Task description: Reproduce every record below exactly as it appears.

[Web interface edit records]
*** Block opens ***
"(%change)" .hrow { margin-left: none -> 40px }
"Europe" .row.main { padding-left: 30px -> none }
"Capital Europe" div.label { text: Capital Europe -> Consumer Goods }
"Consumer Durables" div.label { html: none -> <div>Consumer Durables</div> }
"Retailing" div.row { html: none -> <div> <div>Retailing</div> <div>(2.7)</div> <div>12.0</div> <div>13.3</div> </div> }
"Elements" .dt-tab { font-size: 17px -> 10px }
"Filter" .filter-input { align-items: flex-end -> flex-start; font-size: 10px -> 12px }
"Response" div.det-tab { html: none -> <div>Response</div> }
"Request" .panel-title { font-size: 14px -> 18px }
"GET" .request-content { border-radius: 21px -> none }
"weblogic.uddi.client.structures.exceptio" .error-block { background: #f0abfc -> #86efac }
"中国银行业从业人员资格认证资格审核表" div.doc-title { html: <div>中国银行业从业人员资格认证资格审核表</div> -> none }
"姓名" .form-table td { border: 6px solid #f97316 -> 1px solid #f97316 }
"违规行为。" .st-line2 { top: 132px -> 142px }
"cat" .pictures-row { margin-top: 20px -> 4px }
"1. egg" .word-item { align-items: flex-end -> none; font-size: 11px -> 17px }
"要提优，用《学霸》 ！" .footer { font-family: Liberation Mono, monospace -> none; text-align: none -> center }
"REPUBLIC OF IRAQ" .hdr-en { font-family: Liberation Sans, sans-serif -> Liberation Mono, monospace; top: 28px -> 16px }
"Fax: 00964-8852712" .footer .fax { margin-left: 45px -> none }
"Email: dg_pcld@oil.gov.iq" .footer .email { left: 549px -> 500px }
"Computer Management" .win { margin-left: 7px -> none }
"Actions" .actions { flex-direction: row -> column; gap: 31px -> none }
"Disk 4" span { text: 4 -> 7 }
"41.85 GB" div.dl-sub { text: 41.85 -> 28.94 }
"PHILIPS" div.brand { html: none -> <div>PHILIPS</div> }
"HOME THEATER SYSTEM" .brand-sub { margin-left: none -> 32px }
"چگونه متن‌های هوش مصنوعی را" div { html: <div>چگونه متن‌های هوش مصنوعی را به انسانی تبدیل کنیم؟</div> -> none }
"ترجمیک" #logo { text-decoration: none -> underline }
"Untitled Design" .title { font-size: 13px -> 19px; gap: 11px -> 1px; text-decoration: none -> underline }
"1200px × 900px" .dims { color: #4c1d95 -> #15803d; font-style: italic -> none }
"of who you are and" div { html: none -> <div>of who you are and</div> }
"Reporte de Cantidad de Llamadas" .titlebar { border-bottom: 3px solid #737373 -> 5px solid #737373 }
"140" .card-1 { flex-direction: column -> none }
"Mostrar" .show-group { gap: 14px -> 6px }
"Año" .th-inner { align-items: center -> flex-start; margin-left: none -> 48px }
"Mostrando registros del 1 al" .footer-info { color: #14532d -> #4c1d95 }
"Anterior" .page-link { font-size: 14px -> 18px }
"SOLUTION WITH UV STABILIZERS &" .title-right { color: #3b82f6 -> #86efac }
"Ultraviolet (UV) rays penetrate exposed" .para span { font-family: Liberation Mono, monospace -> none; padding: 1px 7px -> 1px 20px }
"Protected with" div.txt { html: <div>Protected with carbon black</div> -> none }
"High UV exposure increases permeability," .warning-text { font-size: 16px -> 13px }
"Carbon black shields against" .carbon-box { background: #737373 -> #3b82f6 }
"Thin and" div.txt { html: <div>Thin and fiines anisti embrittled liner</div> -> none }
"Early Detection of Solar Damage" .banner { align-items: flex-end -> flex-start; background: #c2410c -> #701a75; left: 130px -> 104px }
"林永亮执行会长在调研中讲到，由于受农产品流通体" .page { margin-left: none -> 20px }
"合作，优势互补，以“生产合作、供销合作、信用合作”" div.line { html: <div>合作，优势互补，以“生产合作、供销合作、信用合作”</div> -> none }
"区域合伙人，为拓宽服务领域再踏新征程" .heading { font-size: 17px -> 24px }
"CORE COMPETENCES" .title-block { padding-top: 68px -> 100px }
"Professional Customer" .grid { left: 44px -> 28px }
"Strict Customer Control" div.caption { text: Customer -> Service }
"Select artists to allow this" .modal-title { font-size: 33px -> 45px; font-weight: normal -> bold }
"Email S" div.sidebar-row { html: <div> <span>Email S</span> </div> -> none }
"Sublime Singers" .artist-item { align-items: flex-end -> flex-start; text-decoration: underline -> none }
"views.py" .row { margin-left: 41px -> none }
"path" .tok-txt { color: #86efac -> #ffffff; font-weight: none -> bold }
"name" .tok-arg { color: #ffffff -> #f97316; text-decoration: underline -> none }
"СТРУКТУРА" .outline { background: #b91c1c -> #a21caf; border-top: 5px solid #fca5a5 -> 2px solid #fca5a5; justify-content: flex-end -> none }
*** Block closes ***
Completed task:
"(%change)" .hrow { margin-left: none -> 40px }
"Europe" .row.main { padding-left: 30px -> none }
"Capital Europe" div.label { text: Capital Europe -> Consumer Goods }
"Consumer Durables" div.label { html: none -> <div>Consumer Durables</div> }
"Retailing" div.row { html: none -> <div> <div>Retailing</div> <div>(2.7)</div> <div>12.0</div> <div>13.3</div> </div> }
"Elements" .dt-tab { font-size: 17px -> 10px }
"Filter" .filter-input { align-items: flex-end -> flex-start; font-size: 10px -> 12px }
"Response" div.det-tab { html: none -> <div>Response</div> }
"Request" .panel-title { font-size: 14px -> 18px }
"GET" .request-content { border-radius: 21px -> none }
"weblogic.uddi.client.structures.exceptio" .error-block { background: #f0abfc -> #86efac }
"中国银行业从业人员资格认证资格审核表" div.doc-title { html: <div>中国银行业从业人员资格认证资格审核表</div> -> none }
"姓名" .form-table td { border: 6px solid #f97316 -> 1px solid #f97316 }
"违规行为。" .st-line2 { top: 132px -> 142px }
"cat" .pictures-row { margin-top: 20px -> 4px }
"1. egg" .word-item { align-items: flex-end -> none; font-size: 11px -> 17px }
"要提优，用《学霸》 ！" .footer { font-family: Liberation Mono, monospace -> none; text-align: none -> center }
"REPUBLIC OF IRAQ" .hdr-en { font-family: Liberation Sans, sans-serif -> Liberation Mono, monospace; top: 28px -> 16px }
"Fax: 00964-8852712" .footer .fax { margin-left: 45px -> none }
"Email: dg_pcld@oil.gov.iq" .footer .email { left: 549px -> 500px }
"Computer Management" .win { margin-left: 7px -> none }
"Actions" .actions { flex-direction: row -> column; gap: 31px -> none }
"Disk 4" span { text: 4 -> 7 }
"41.85 GB" div.dl-sub { text: 41.85 -> 28.94 }
"PHILIPS" div.brand { html: none -> <div>PHILIPS</div> }
"HOME THEATER SYSTEM" .brand-sub { margin-left: none -> 32px }
"چگونه متن‌های هوش مصنوعی را" div { html: <div>چگونه متن‌های هوش مصنوعی را به انسانی تبدیل کنیم؟</div> -> none }
"ترجمیک" #logo { text-decoration: none -> underline }
"Untitled Design" .title { font-size: 13px -> 19px; gap: 11px -> 1px; text-decoration: none -> underline }
"1200px × 900px" .dims { color: #4c1d95 -> #15803d; font-style: italic -> none }
"of who you are and" div { html: none -> <div>of who you are and</div> }
"Reporte de Cantidad de Llamadas" .titlebar { border-bottom: 3px solid #737373 -> 5px solid #737373 }
"140" .card-1 { flex-direction: column -> none }
"Mostrar" .show-group { gap: 14px -> 6px }
"Año" .th-inner { align-items: center -> flex-start; margin-left: none -> 48px }
"Mostrando registros del 1 al" .footer-info { color: #14532d -> #4c1d95 }
"Anterior" .page-link { font-size: 14px -> 18px }
"SOLUTION WITH UV STABILIZERS &" .title-right { color: #3b82f6 -> #86efac }
"Ultraviolet (UV) rays penetrate exposed" .para span { font-family: Liberation Mono, monospace -> none; padding: 1px 7px -> 1px 20px }
"Protected with" div.txt { html: <div>Protected with carbon black</div> -> none }
"High UV exposure increases permeability," .warning-text { font-size: 16px -> 13px }
"Carbon black shields against" .carbon-box { background: #737373 -> #3b82f6 }
"Thin and" div.txt { html: <div>Thin and fiines anisti embrittled liner</div> -> none }
"Early Detection of Solar Damage" .banner { align-items: flex-end -> flex-start; background: #c2410c -> #701a75; left: 130px -> 104px }
"林永亮执行会长在调研中讲到，由于受农产品流通体" .page { margin-left: none -> 20px }
"合作，优势互补，以“生产合作、供销合作、信用合作”" div.line { html: <div>合作，优势互补，以“生产合作、供销合作、信用合作”</div> -> none }
"区域合伙人，为拓宽服务领域再踏新征程" .heading { font-size: 17px -> 24px }
"CORE COMPETENCES" .title-block { padding-top: 68px -> 100px }
"Professional Customer" .grid { left: 44px -> 28px }
"Strict Customer Control" div.caption { text: Customer -> Service }
"Select artists to allow this" .modal-title { font-size: 33px -> 45px; font-weight: normal -> bold }
"Email S" div.sidebar-row { html: <div> <span>Email S</span> </div> -> none }
"Sublime Singers" .artist-item { align-items: flex-end -> flex-start; text-decoration: underline -> none }
"views.py" .row { margin-left: 41px -> none }
"path" .tok-txt { color: #86efac -> #ffffff; font-weight: none -> bold }
"name" .tok-arg { color: #ffffff -> #f97316; text-decoration: underline -> none }
"СТРУКТУРА" .outline { background: #b91c1c -> #a21caf; border-top: 5px solid #fca5a5 -> 2px solid #fca5a5; justify-content: flex-end -> none }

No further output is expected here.